What you should do ▸ Copy out lines with the word "make" from the material that follows.

Source material ▸
>>>>>

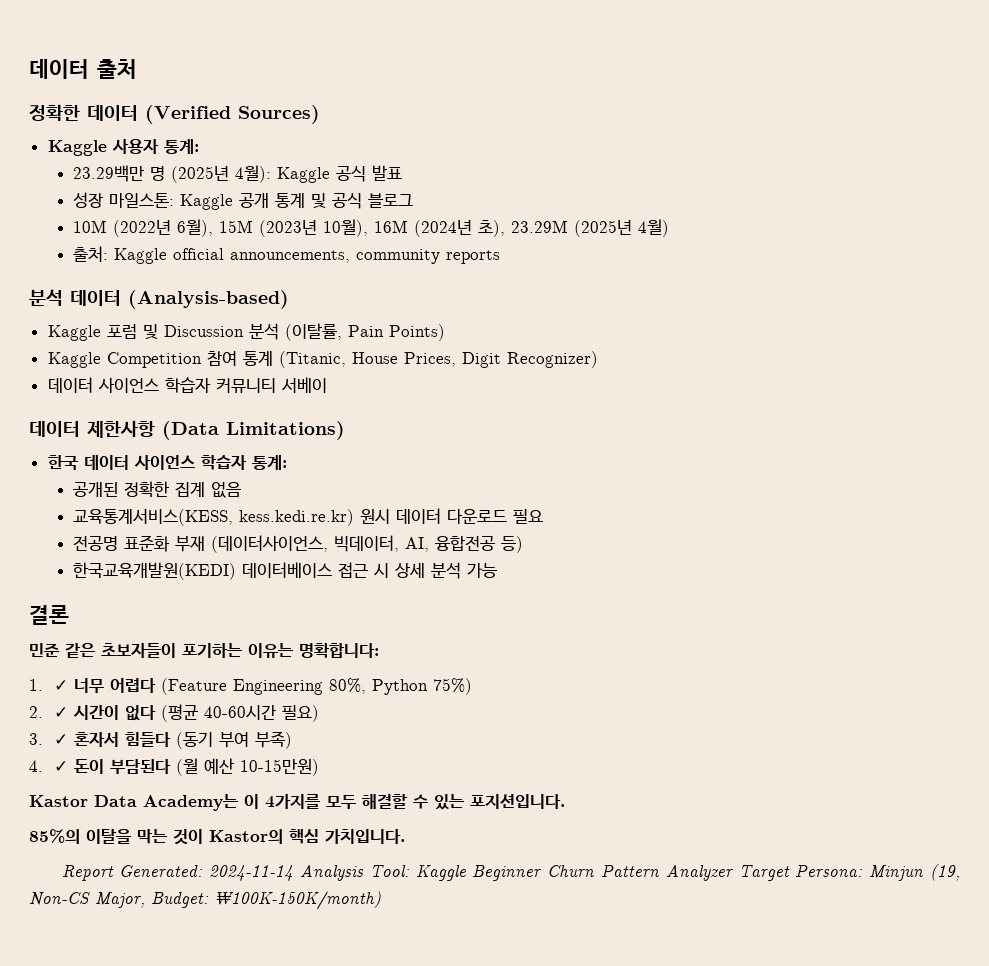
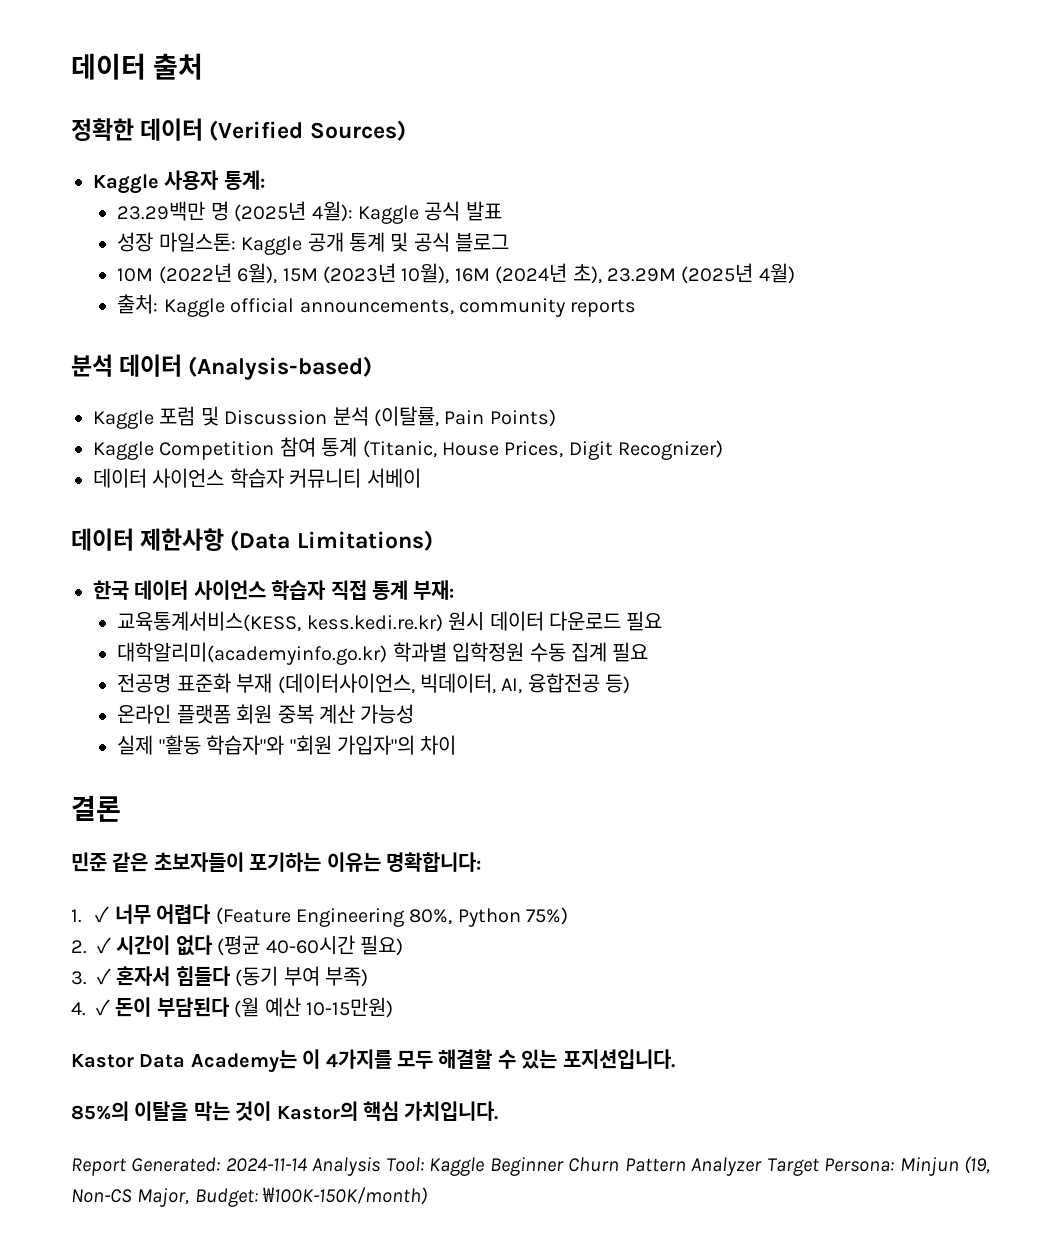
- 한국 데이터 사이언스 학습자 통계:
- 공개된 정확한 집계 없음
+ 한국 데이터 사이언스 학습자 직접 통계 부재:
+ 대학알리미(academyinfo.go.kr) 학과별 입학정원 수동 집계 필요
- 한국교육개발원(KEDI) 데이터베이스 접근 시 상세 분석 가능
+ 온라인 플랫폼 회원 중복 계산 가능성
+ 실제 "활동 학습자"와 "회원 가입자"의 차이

<<<<<
>>>>>

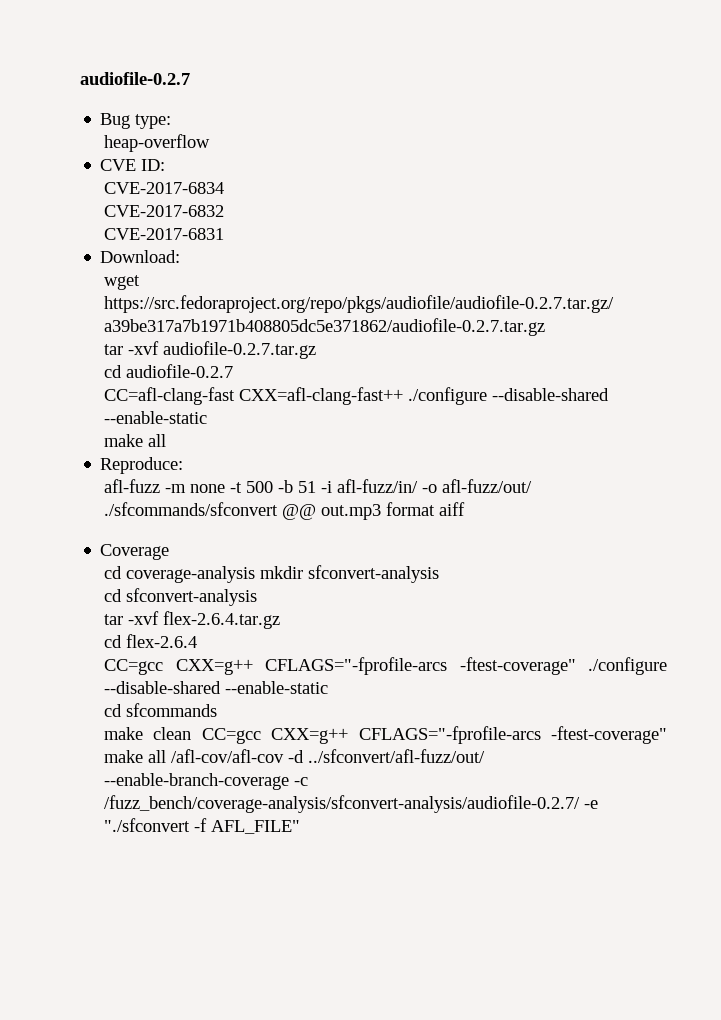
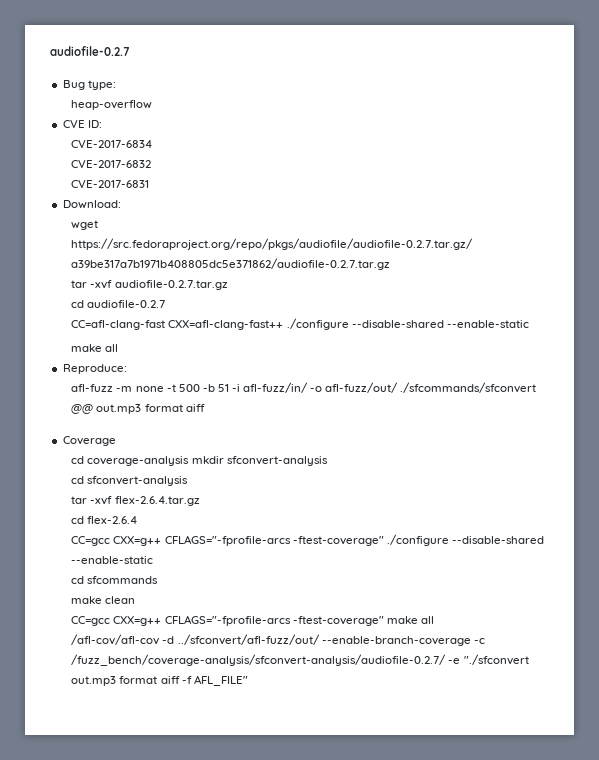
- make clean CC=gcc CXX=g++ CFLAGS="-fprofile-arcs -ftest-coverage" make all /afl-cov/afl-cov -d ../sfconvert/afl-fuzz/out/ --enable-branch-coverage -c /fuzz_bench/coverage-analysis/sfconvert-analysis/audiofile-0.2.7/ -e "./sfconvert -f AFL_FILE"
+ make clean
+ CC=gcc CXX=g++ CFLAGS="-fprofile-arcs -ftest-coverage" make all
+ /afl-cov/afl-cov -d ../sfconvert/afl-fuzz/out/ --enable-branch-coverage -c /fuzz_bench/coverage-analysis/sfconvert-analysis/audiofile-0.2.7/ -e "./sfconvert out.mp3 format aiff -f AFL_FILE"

<<<<<

Your solution ▸
- make clean CC=gcc CXX=g++ CFLAGS="-fprofile-arcs -ftest-coverage" make all /afl-cov/afl-cov -d ../sfconvert/afl-fuzz/out/ --enable-branch-coverage -c /fuzz_bench/coverage-analysis/sfconvert-analysis/audiofile-0.2.7/ -e "./sfconvert -f AFL_FILE"
+ make clean
+ CC=gcc CXX=g++ CFLAGS="-fprofile-arcs -ftest-coverage" make all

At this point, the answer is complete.